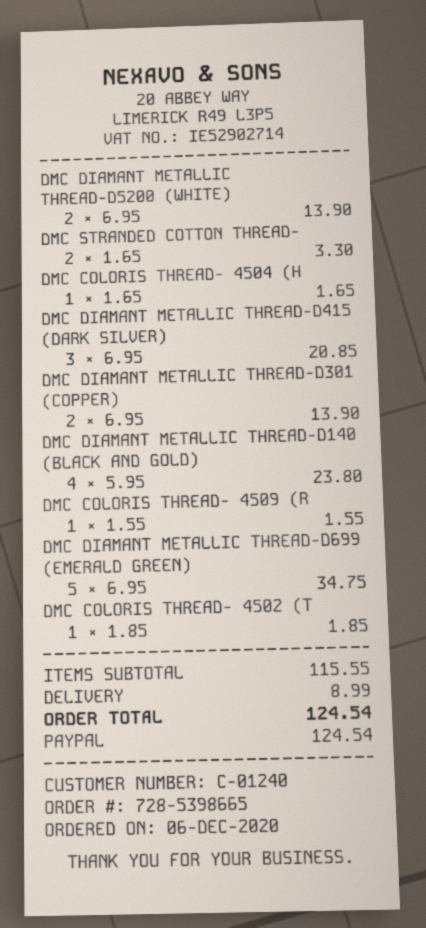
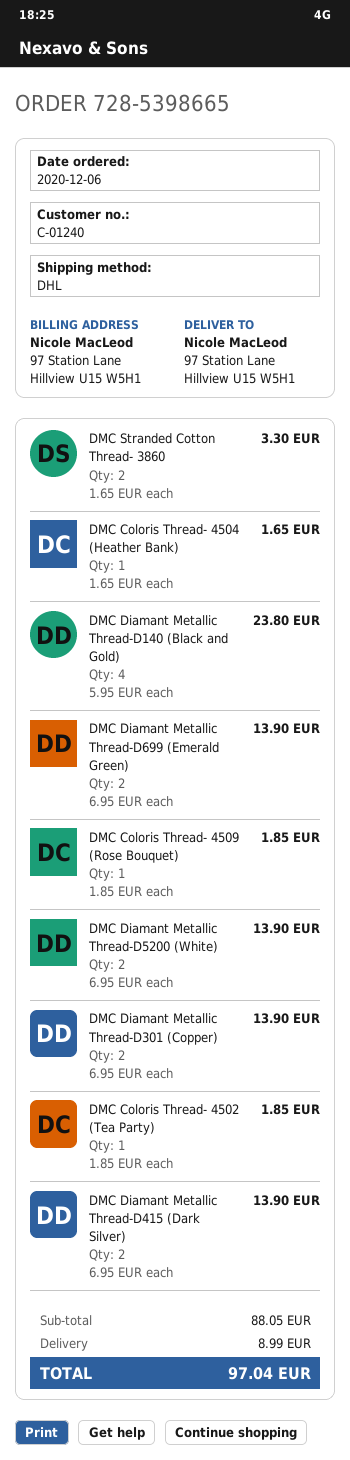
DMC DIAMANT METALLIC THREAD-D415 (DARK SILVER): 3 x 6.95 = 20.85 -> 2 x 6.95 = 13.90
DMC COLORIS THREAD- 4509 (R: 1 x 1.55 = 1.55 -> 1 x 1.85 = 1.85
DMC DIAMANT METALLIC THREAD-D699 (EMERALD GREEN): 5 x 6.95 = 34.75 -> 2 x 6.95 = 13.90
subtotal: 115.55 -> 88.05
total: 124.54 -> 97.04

———

## [Task description]
Gather each line of the listing that holds the string "THREAD".

## [Problem solution]
DMC DIAMANT METALLIC THREAD-D415 (DARK SILVER): 3 x 6.95 = 20.85 -> 2 x 6.95 = 13.90
DMC COLORIS THREAD- 4509 (R: 1 x 1.55 = 1.55 -> 1 x 1.85 = 1.85
DMC DIAMANT METALLIC THREAD-D699 (EMERALD GREEN): 5 x 6.95 = 34.75 -> 2 x 6.95 = 13.90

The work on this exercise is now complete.